### Task goal
Work out how many lines in the listing below include the word "display". Give nothing but the number.

Material provided START

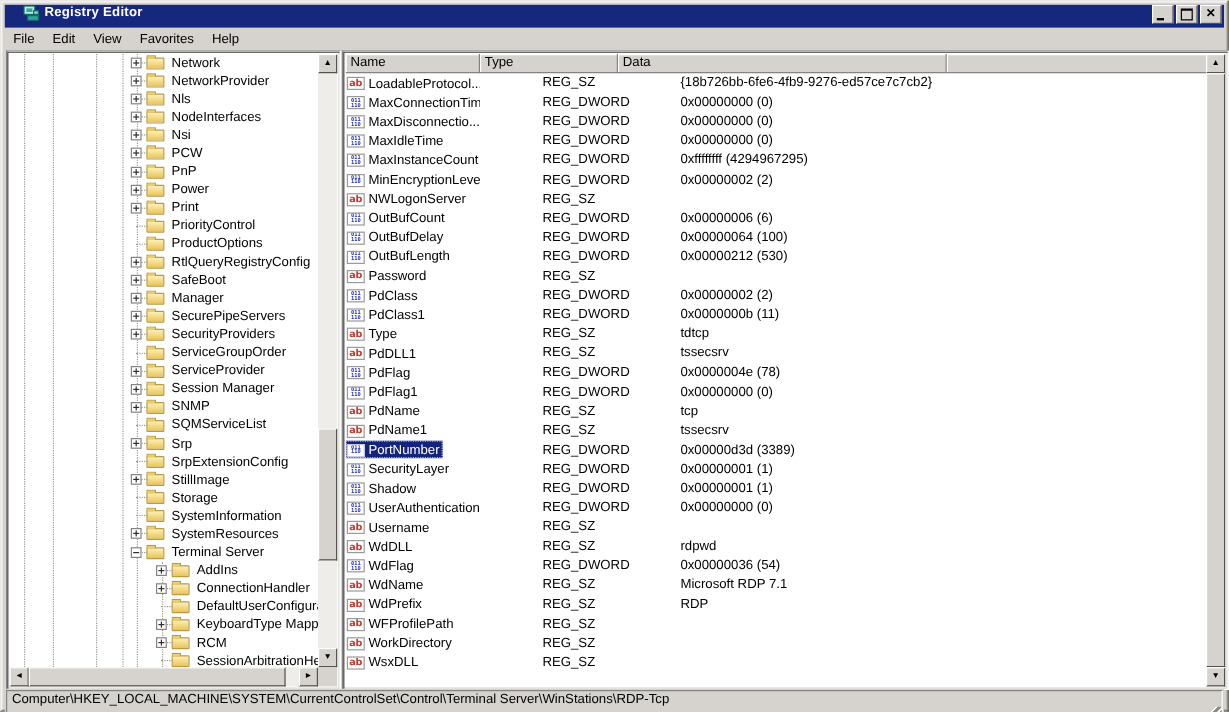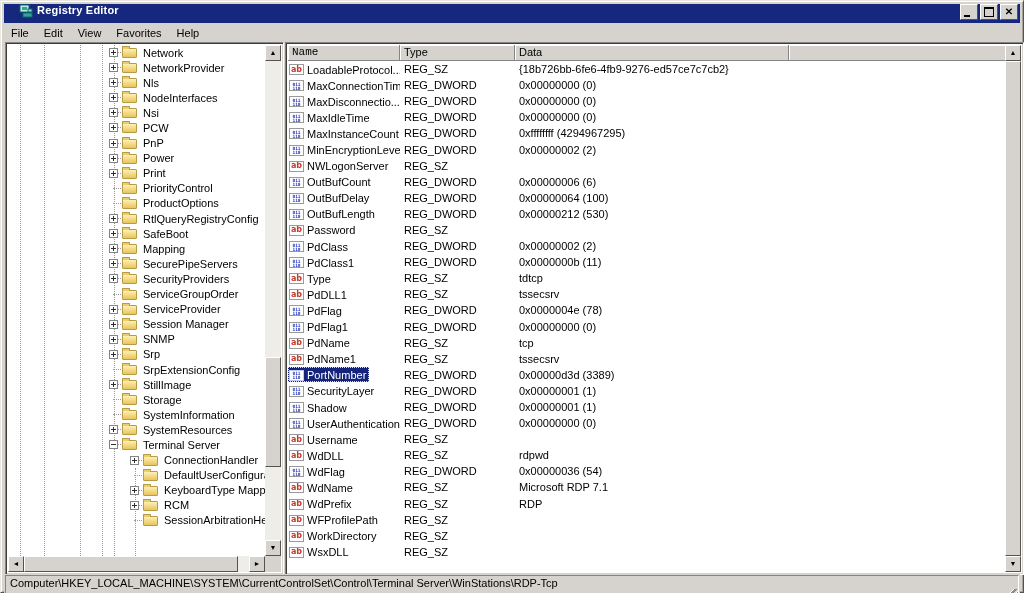--- a/index.html
+++ b/index.html
@@ -75,7 +75,7 @@
   .hcell{background:var(--face);box-sizing:border-box;padding:1px 4px;
     border-right:1px solid #848484;border-bottom:1px solid #848484;
     box-shadow:inset 1px 1px 0 #fff;overflow:hidden;white-space:nowrap;}
-  .hcell.c0{width:112px;flex:0 0 112px;font-family:Liberation Mono, monospace;} .hcell.c1{width:115px;flex:0 0 115px;}
+  .hcell.c0{width:112px;flex:0 0 112px;} .hcell.c1{width:115px;flex:0 0 115px;}
   .hcell.c2{width:274px;flex:0 0 274px;} .hcell.c3{flex:1;border-right:none;}
   .lrow{height:16.1px;display:flex;align-items:center;white-space:nowrap;}
   .cell{box-sizing:border-box;overflow:hidden;}

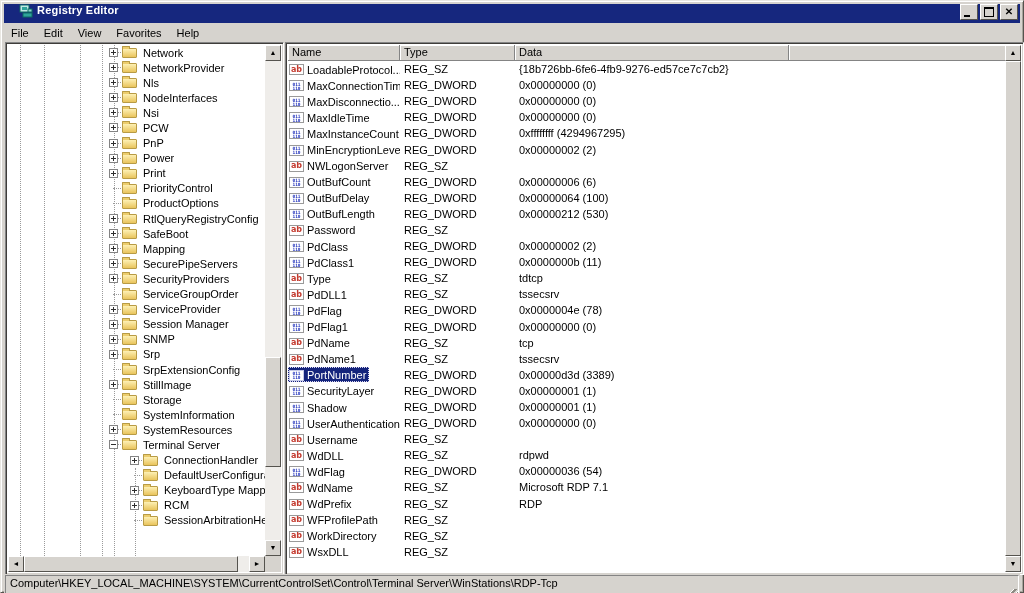--- a/index.html
+++ b/index.html
@@ -80,7 +80,7 @@
   .lrow{height:16.1px;display:flex;align-items:center;white-space:nowrap;}
   .cell{box-sizing:border-box;overflow:hidden;}
   .cname{width:112px;flex:0 0 112px;display:flex;align-items:center;}
-  .ctype{width:115px;flex:0 0 115px;padding-left:4px;}
+  .ctype{width:115px;flex:0 0 115px;padding-left:4px;margin-left:48px;}
   .cdata{flex:1;padding-left:4px;}
   .nwrap{display:inline-flex;align-items:center;gap:3px;padding:2px 3px 1px 1px;}
   .nwrap.sel{background:var(--sel);color:#fff;outline:1px dotted #dcd8f0;outline-offset:-1px;}

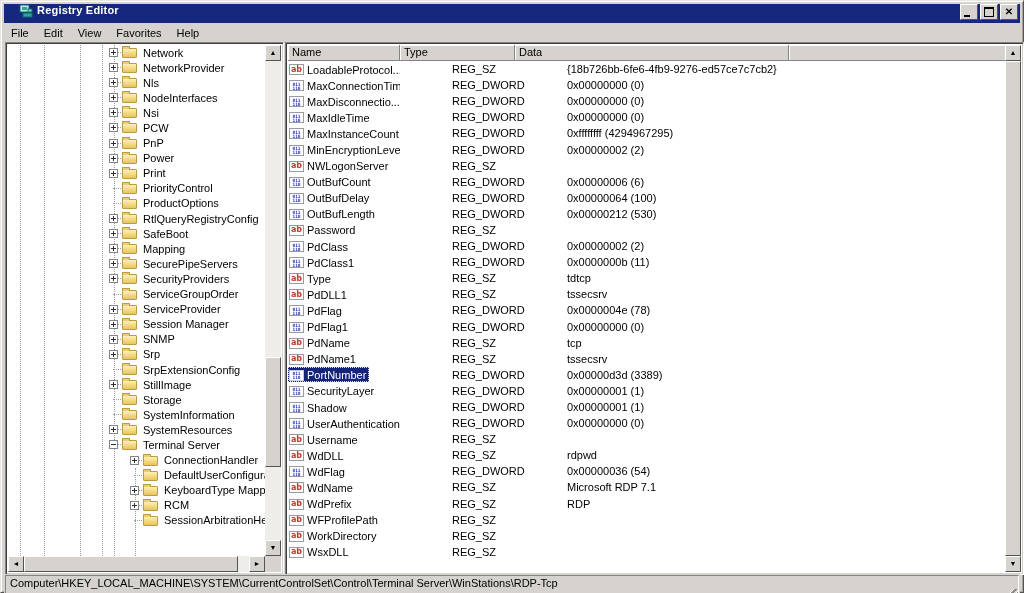--- a/index.html
+++ b/index.html
@@ -209,7 +209,7 @@
           <div class="trow l0">
             <span class="ebox plus"></span>
             <span class="folder"></span>
-            <span class="tlabel">Mapping</span>
+            <span class="tlabel">Manager</span>
           </div>
           <div class="trow l0">
             <span class="ebox plus"></span>

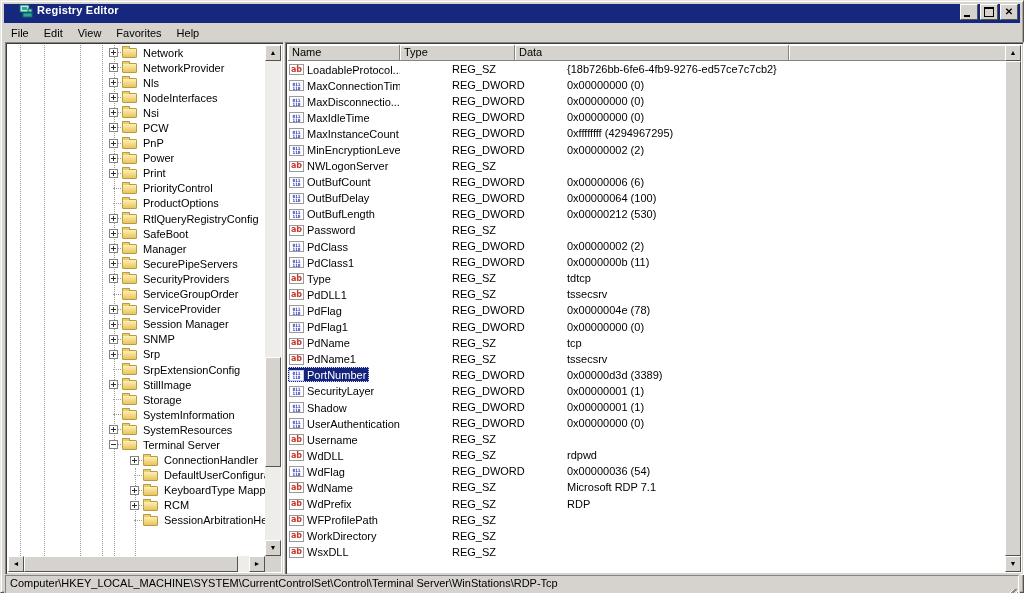--- a/index.html
+++ b/index.html
@@ -241,6 +241,10 @@
             <span class="tlabel">SNMP</span>
           </div>
           <div class="trow l0">
+            <span class="folder"></span>
+            <span class="tlabel">SQMServiceList</span>
+          </div>
+          <div class="trow l0">
             <span class="ebox plus"></span>
             <span class="folder"></span>
             <span class="tlabel">Srp</span>

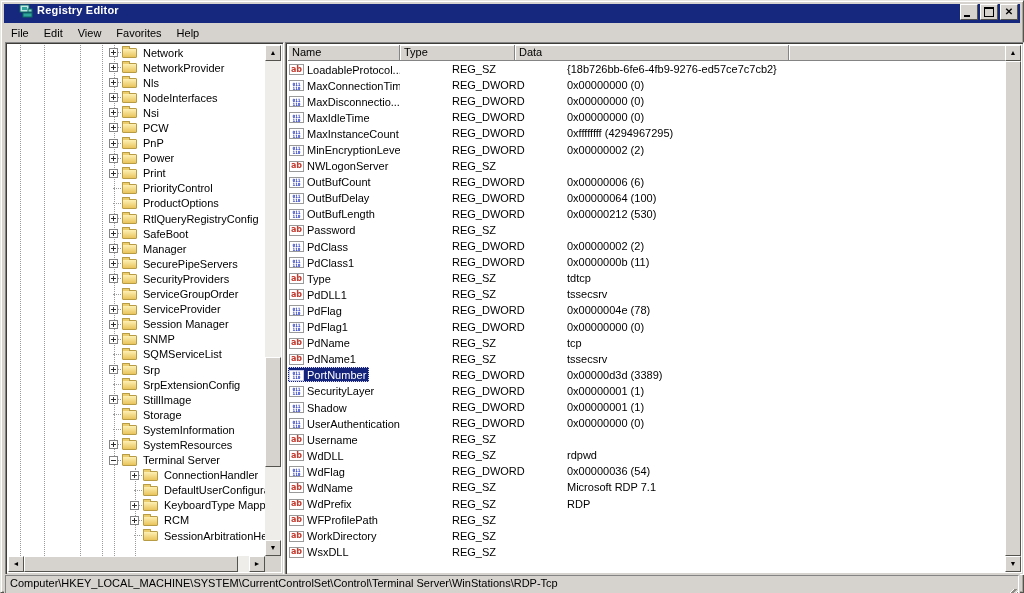--- a/index.html
+++ b/index.html
@@ -279,6 +279,11 @@
           <div class="trow l1">
             <span class="ebox plus"></span>
             <span class="folder"></span>
+            <span class="tlabel">AddIns</span>
+          </div>
+          <div class="trow l1">
+            <span class="ebox plus"></span>
+            <span class="folder"></span>
             <span class="tlabel">ConnectionHandler</span>
           </div>
           <div class="trow l1">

Material provided END

### Written answer
4